==== EXTRACTED RECORDS

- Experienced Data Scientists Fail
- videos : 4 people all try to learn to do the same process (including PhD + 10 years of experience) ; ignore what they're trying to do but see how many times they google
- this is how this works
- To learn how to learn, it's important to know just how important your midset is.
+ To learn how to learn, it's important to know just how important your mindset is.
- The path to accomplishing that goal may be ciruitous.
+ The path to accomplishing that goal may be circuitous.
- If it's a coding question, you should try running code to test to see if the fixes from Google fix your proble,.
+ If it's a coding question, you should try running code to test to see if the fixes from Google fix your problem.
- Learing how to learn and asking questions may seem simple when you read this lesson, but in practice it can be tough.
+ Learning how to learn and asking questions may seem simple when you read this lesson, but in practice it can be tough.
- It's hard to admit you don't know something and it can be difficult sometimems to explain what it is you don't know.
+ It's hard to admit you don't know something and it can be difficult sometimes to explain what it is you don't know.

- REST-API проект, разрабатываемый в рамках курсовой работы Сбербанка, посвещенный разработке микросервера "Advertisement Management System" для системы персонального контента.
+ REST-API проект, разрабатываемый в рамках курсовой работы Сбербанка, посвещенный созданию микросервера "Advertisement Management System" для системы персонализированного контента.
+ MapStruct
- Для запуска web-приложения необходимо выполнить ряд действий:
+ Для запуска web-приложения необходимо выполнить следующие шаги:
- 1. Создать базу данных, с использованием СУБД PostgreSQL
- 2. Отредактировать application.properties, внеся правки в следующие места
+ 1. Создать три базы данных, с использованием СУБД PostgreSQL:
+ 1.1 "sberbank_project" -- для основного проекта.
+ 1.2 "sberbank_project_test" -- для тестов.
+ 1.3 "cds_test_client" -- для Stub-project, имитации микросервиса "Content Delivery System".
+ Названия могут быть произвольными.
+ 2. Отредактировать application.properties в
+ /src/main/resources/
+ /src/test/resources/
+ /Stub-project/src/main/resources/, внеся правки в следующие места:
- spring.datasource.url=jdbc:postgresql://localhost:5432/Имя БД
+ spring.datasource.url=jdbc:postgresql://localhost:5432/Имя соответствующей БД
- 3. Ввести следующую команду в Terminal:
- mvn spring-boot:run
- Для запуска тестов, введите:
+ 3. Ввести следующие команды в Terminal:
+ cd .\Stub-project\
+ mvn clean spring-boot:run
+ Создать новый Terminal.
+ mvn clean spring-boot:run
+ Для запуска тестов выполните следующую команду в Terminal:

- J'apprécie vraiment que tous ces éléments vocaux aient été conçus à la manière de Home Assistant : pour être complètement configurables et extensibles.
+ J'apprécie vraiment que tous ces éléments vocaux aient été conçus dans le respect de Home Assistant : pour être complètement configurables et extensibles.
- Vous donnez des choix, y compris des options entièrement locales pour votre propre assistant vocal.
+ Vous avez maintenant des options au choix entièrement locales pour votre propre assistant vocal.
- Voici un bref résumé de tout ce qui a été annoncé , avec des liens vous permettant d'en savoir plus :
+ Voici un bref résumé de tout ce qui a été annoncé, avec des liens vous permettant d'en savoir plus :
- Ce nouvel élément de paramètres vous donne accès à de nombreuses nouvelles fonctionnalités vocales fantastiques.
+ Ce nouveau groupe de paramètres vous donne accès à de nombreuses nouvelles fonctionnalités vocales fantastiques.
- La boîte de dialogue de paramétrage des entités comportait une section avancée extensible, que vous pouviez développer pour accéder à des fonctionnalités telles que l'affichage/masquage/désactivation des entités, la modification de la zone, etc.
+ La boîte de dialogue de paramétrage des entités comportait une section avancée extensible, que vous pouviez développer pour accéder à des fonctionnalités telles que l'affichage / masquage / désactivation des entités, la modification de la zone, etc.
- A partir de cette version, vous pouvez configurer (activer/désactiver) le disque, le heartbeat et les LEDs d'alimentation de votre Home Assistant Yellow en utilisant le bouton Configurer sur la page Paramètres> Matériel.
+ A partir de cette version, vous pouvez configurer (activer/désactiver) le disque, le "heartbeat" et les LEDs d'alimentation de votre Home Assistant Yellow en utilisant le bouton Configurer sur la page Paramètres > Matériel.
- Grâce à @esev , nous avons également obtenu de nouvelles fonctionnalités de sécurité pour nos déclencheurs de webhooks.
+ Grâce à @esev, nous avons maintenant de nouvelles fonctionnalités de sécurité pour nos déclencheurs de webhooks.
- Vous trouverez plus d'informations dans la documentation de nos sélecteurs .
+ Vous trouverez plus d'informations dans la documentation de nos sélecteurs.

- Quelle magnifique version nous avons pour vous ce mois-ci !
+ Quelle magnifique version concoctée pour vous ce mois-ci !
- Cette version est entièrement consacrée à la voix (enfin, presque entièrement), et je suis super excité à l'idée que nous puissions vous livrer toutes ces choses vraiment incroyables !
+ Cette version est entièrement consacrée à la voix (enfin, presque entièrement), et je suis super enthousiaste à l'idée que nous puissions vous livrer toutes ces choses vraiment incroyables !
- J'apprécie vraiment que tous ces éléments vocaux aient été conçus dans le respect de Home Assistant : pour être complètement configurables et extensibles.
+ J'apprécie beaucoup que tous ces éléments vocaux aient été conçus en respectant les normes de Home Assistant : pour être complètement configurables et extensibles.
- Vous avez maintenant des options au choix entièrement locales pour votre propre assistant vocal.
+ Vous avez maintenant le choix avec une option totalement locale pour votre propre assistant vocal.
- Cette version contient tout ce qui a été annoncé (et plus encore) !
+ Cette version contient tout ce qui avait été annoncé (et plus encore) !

========

WORK INSTRUCTIONS -
The total, and nothing more: how many lines in the entries contain "choix"?

ANSWER TO THE EXERCISE -
4